Re: [PATCH v1 11/13] KVM: x86/mmu: Split huge pages during CLEAR_DIRTY_LOG

Peter Xu <peterx@xxxxxxxxxx> · Wed, 5 Jan 2022 17:02:06 +0800

On Mon, Dec 13, 2021 at 10:59:16PM +0000, David Matlack wrote:
> diff --git a/arch/x86/kvm/mmu/mmu.c b/arch/x86/kvm/mmu/mmu.c
> index c9e5fe290714..55640d73df5a 100644
> --- a/arch/x86/kvm/mmu/mmu.c
> +++ b/arch/x86/kvm/mmu/mmu.c
> @@ -1362,6 +1362,20 @@ void kvm_arch_mmu_enable_log_dirty_pt_masked(struct kvm *kvm,
>  		gfn_t start = slot->base_gfn + gfn_offset + __ffs(mask);
>  		gfn_t end = slot->base_gfn + gfn_offset + __fls(mask);
>  
> +		/*
> +		 * Try to proactively split any huge pages down to 4KB so that
> +		 * vCPUs don't have to take write-protection faults.
> +		 *
> +		 * Drop the MMU lock since huge page splitting uses its own
> +		 * locking scheme and does not require the write lock in all
> +		 * cases.
> +		 */
> +		if (READ_ONCE(eagerly_split_huge_pages_for_dirty_logging)) {
> +			write_unlock(&kvm->mmu_lock);
> +			kvm_mmu_try_split_huge_pages(kvm, slot, start, end, PG_LEVEL_4K);
> +			write_lock(&kvm->mmu_lock);
> +		}
> +
>  		kvm_mmu_slot_gfn_write_protect(kvm, slot, start, PG_LEVEL_2M);

Would it be easier to just allow passing in shared=true/false for the new
kvm_mmu_try_split_huge_pages(), then previous patch will not be needed?  Or is
it intended to do it for performance reasons?

IOW, I think this patch does two things: (1) support clear-log on eager split,
and (2) allow lock degrade during eager split.
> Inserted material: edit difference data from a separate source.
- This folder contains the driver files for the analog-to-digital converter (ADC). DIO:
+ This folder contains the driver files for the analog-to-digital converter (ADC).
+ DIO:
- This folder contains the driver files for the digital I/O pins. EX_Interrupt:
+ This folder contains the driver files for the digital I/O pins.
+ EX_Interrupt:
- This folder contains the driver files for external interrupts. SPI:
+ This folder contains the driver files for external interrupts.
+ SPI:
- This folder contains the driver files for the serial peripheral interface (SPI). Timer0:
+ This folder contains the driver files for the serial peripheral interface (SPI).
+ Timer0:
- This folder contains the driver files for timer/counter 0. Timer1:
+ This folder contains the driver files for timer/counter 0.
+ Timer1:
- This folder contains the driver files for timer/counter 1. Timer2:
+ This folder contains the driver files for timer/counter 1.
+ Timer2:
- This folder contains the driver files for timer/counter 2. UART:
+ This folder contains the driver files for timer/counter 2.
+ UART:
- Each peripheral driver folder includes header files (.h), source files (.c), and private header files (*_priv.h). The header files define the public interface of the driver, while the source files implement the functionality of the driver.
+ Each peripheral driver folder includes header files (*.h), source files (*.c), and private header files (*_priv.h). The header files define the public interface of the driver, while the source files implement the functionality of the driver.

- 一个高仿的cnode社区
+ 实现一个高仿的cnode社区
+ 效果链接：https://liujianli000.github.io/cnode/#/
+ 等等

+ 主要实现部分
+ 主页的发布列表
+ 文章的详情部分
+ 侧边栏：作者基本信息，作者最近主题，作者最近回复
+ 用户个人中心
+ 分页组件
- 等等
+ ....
It's just that imho (2) may still need some justification on necessity since
this function only operates on a very small range of guest mem (at most
4K*64KB=256KB range), so it's not clear to me whether the extra lock operations
are needed at all; after all it'll make the code slightly harder to follow.
Not to mention the previous patch is preparing for this, and both patches will
add lock operations.

I think dirty_log_perf_test didn't cover lock contention case, because clear
log was run after vcpu threads stopped, so lock access should be mostly hitting
the cachelines there, afaict.  While in real life, clear log is run with vcpus
running.  Not sure whether that'll be a problem, so raising this question up.

Thanks,

-- 
Peter Xu